Home Improvement Chain Understands Risks of Community Improvement Districts

Springfield has recently become as district-crazy as the larger cities in the state, creating improvement districts to benefit Hy-Vee and other retail developments. Through the improvement districts, the city pays for improvements to make an area hospitable to a private development and then levies an additional sales tax on purchases made at the development to recapture those outlays.

Personally, I’m against helping some developers out at the expense of other development types. The government should not pay favorites in this way. If a private citizen is to build a house or whatnot, he has to pay to hook it up to the infrastructure. But if the private citizen is a development corporation with enough clout and promises of jobs and sales–regardless of whether those sales are merely moving sales from another retailer in the area to the new one with the additional sales tax levy–then the districts happen.

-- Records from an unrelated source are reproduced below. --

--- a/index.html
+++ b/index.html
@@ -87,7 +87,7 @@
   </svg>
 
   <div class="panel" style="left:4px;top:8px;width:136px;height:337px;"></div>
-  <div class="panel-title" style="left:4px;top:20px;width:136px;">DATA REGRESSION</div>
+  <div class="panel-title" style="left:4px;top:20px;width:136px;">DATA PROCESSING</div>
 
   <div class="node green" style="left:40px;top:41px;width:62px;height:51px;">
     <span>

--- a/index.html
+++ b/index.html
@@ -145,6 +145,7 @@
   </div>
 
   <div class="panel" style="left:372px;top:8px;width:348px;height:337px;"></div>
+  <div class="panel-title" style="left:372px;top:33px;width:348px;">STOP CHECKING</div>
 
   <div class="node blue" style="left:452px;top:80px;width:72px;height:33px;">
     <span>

But a Wisconsin-based home improvement center wants no part of the CID where it wants to open:

Menards, however, does not want to be included in a 1 percent sales tax Community Improvement District the council previously approved for the Hickory Hills Marketplace.

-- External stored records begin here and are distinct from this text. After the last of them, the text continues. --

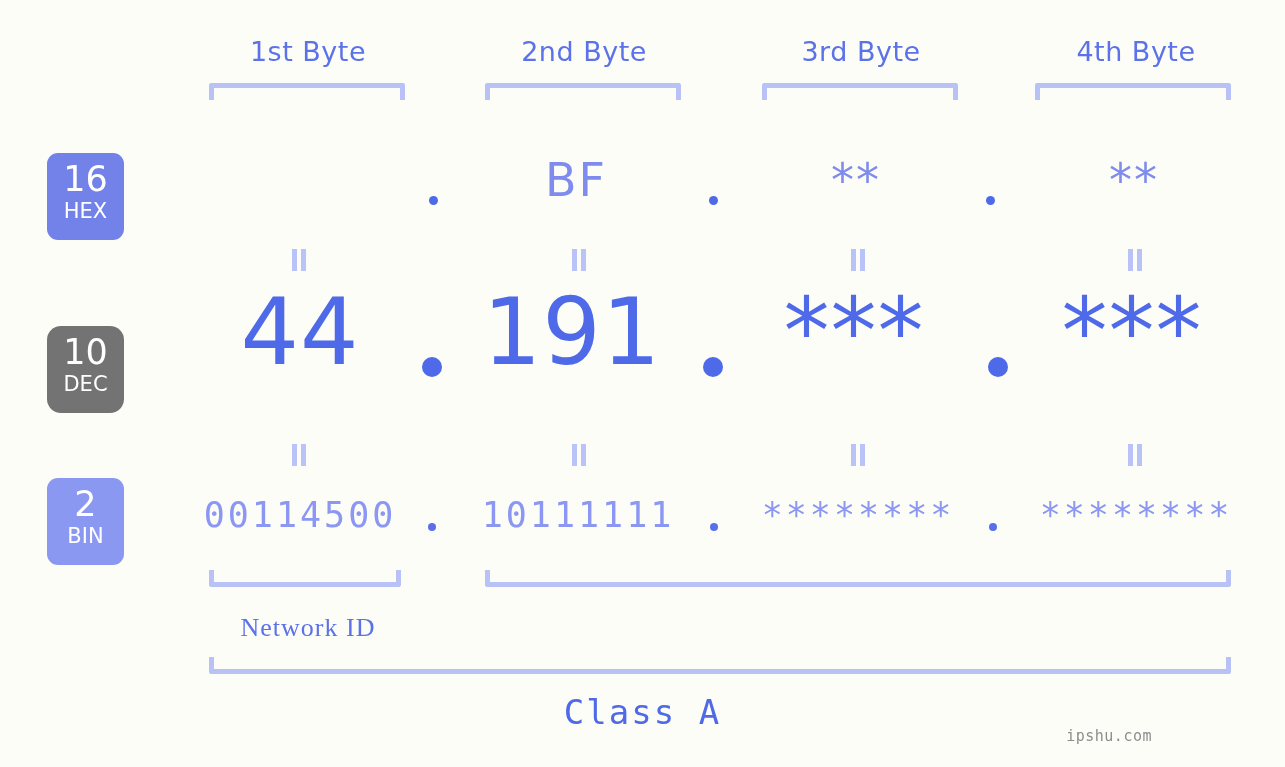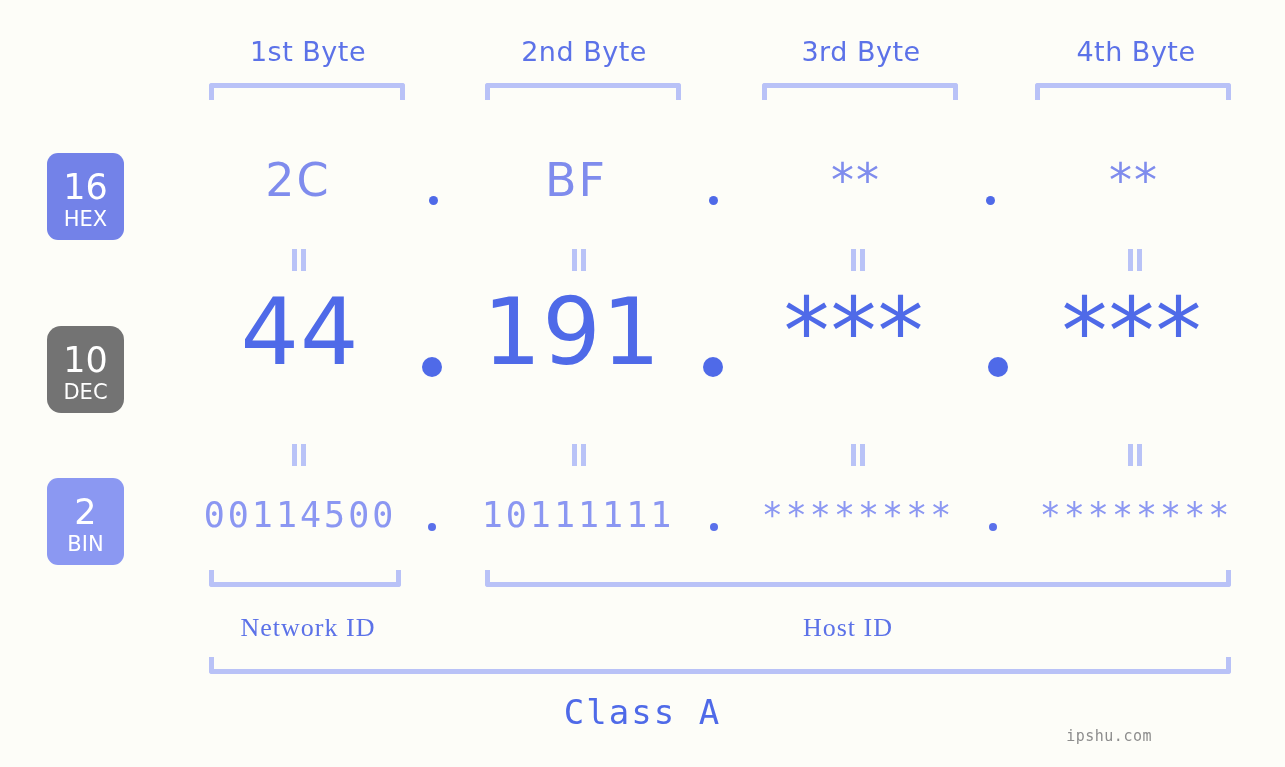--- a/index.html
+++ b/index.html
@@ -59,7 +59,7 @@
     border-radius: 11px;
     color: #ffffff;
     text-align: center;
-    padding-top: 15px;
+    padding-top: 7px;
   }
   .base-badge .num {
     display: block;

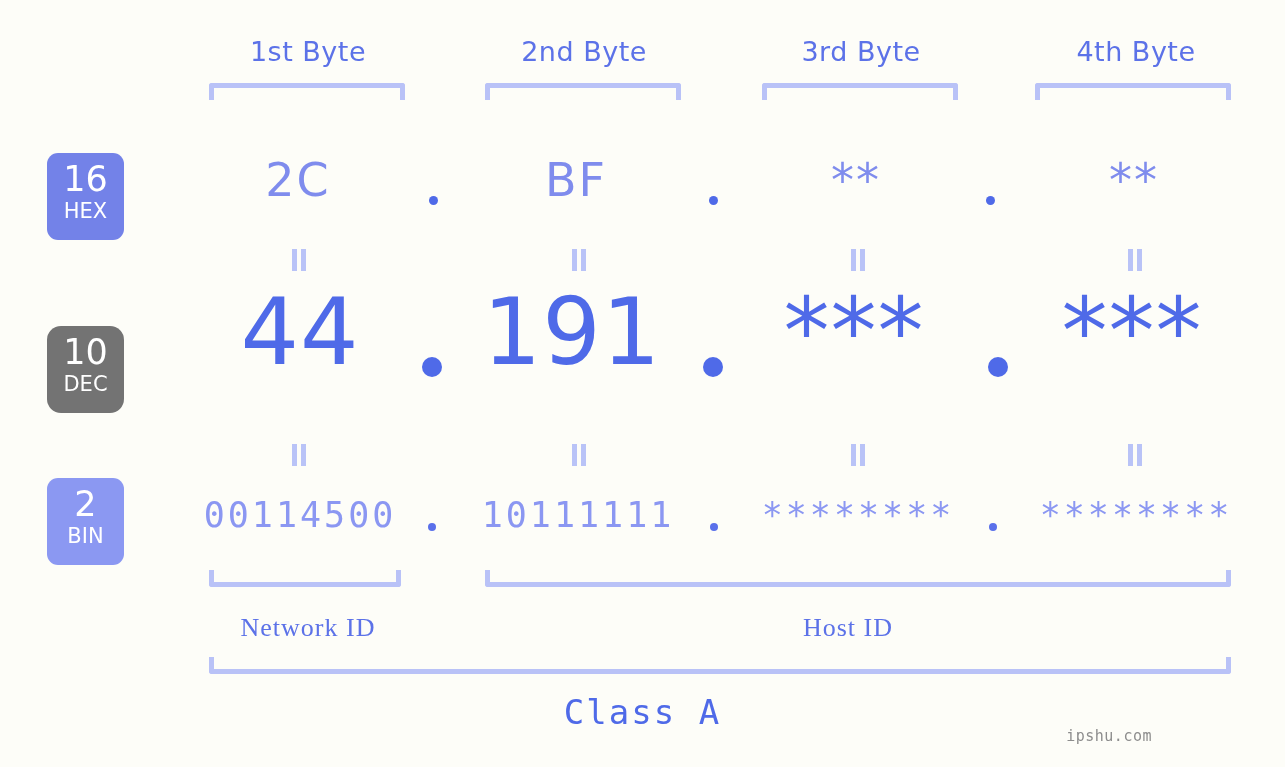--- a/index.html
+++ b/index.html
@@ -220,7 +220,6 @@
   </div>
 
   <div class="row" id="row-hex">
-    <div class="cell" style="left:190px; width:216px;">2C</div>
     <div class="dot" style="left:429px;"></div>
     <div class="cell" style="left:468px; width:216px;">BF</div>
     <div class="dot" style="left:709px;"></div>

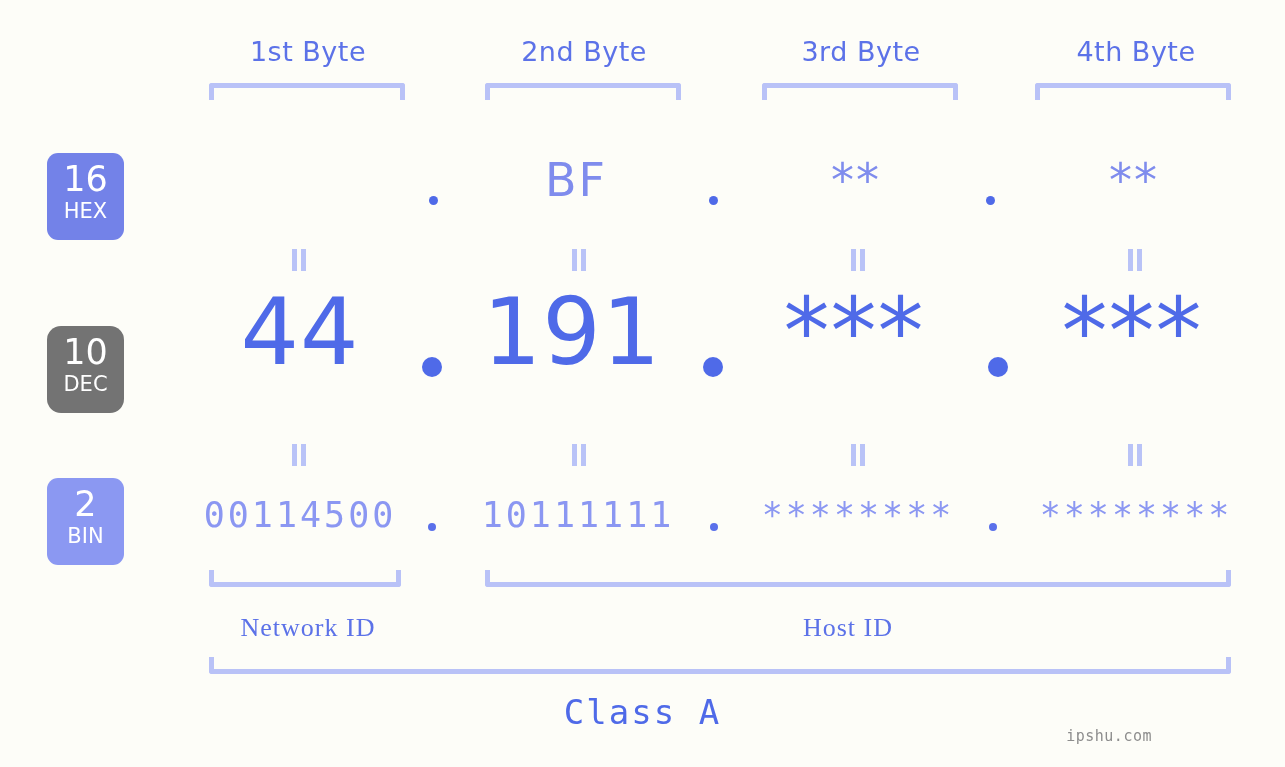--- a/index.html
+++ b/index.html
@@ -286,7 +286,6 @@
   <div class="bracket-up" style="left:485px; top:570px; width:746px;"></div>
 
   <div class="id-label" style="left:190px; top:613px; width:236px;">Network ID</div>
-  <div class="id-label" style="left:730px; top:613px; width:236px;">Host ID</div>
 
   <div class="bracket-up" style="left:209px; top:657px; width:1022px;"></div>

The CID tax would pay for certain infrastructure improvements as tax revenues roll in over time.

According to a council bill explanation, “One of the conditions of Menards locating at the development is that their site not be included in the CID.”

Having a CID tax in place potentially could make Menards products more expensive.

“They do a lot of business on a large scale, like prefabricated home kits,” said Mayor Jim O’Neal. “That extra percent is probably not something they really want. I think the necessary improvements can be made without them.”

It’s quite obvious when you’re a contractor spending thousands of dollars per purchase the difference between buying it at Menards or buying it at Meeks.

On smaller purchases, like groceries and department store items, it’s easier to lose sight of that 1% extra you’re paying. It’s only an extra dollar per $100 trip, but if you’re cumulatively spending thousands of dollars a year, you’re cheating yourself of those dollars if you shop at a store in a CID.

Good for Menards for opting out, although they’re doing it for the principle of being competitive and making profit, not the principle that special favors for esteemed land developers are morally wrong.